The word legacy is very interesting to me because of the many different contexts it’s used in.  Most people like to use the word to describe something antiquated or something that is left as inheritance.  The way I thought about the word was to think about the gifts that I would leave behind to the world after I die.  At the back of my mind it was always Eden.

Sometimes the remnants of what you leave behind grow into something you’d never imagine.  The word remnant sounds so archaic and irrelevant.  Let’s try this again.

Sometimes your legacy grows into something you’d never imagine.  Okay Eden wasn’t my legacy yet, but I was intrigued if there was any room for me to get involved in the project again.

The next morning I got an email from Professor Craig

Jake – Great to hear from you!  Come over any time after 3pm if it works for you today.  I’ll be in the office until 7pm.  If not, I’m attaching my office hour’s schedule.  I’m usually here until 6pm every night.  If you’ve got the spirit for it, I’ve got a lot to update you on.  Hope you like the business world, you’re still doing consulting?  I can’t wait to chat.

-C.M.

I usually work from home on Fridays, so the entire day I was thinking about what I would say to Professor Craig.  The suspense was killing me, the adrenaline flowing through my blood allowed me to razor focus on the outstanding assignments I had for the day so that I could give my full attention to Professor Craig at night.

At about 5pm I turned off my computer, walked outside, and got ready to meet Professor Craig for the first time in almost five years.  I hadn’t been this nervous in such a long time.  Worst comes to worst, I would finally get closure with Eden.  As you can tell, closure isn’t something that I do that well.  It’s terrible, when you let things linger as a part of you always stays in the past when the world around you is in the present.  It was finally time to face something that I’ve tried to block out for so long.

I walked down the stairs of my apartment feeling like I was marching towards something important but I couldn’t quite place what it was.  My instincts started kicking in and all the thoughts extraneous to Eden started fading out of my mind.  I thought to myself, I’m coming home.  If home doesn’t take me back, well then at least I’ll be able to put this experience behind me.

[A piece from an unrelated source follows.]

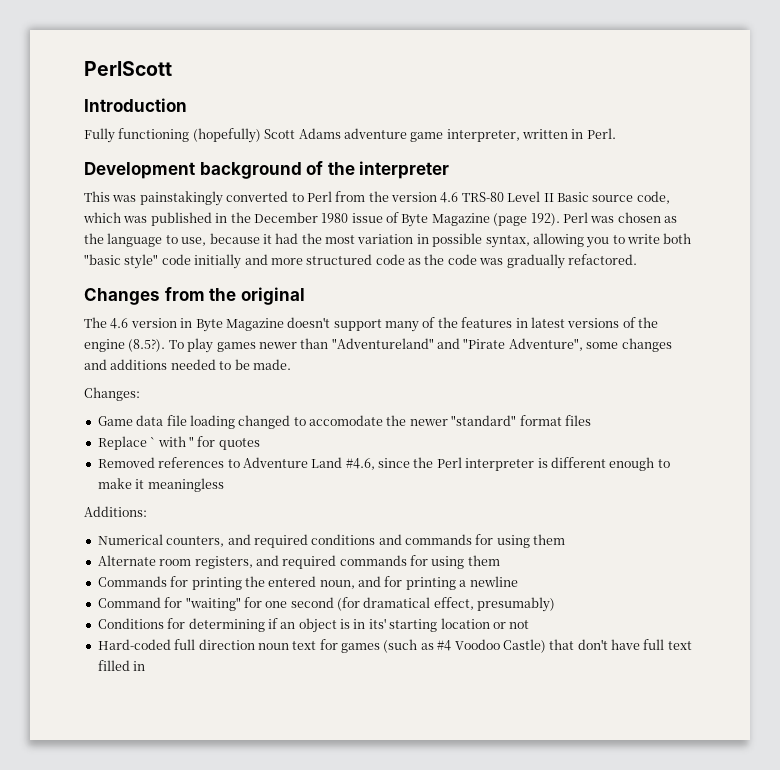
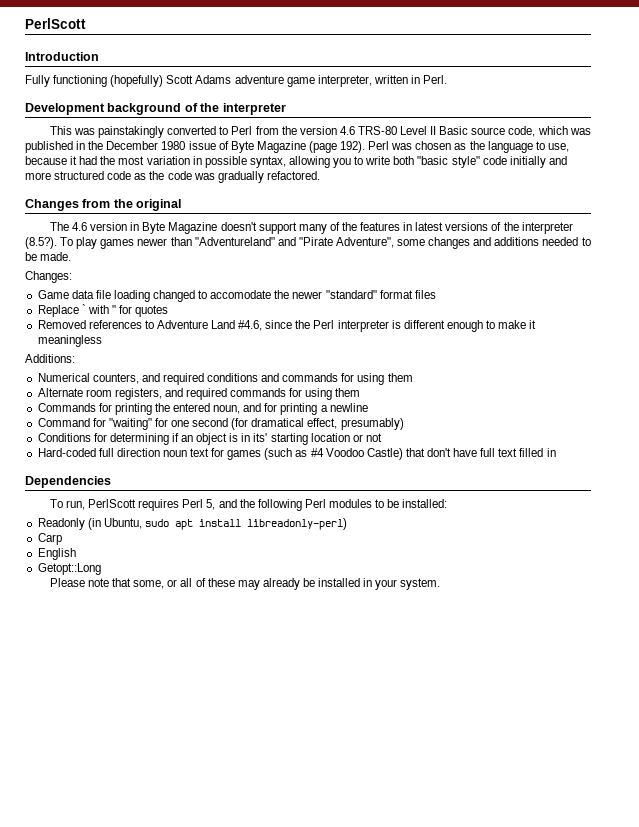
[84,339,125,352] engine -> [521,222,573,234] interpreter
(146, 666) none -> [25,476,111,488] [49,499,448,511] [37,518,347,530] [37,533,62,545] [37,548,76,560] [37,563,101,575] [49,578,441,590] // Dependencies // To run, PerlScott requires Perl 5, and the following Perl modules to be installed: // Readonly (in Ubuntu, sudo apt install libreadonly-perl) // Carp // English // Getopt::Long // Please note that some, or all of these may already be installed in your system.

I texted Professor Craig that I was on my way to campus, in thirty minutes I’d be back in his office.  He texted me back, “you might want to grab a cup of coffee before you come in here.”

Reunion – February 2013

En route to Professor Craig’s office, I hesitated while passing by a local bar.  For a few seconds, I wondered whether it would be a good idea to pound a few shots to numb my senses a little before seeing him for the first time in years.  That’s when it hit me I’ve been consistently drowning out my feelings in important times recently.  So I darted in the coffee shop instead.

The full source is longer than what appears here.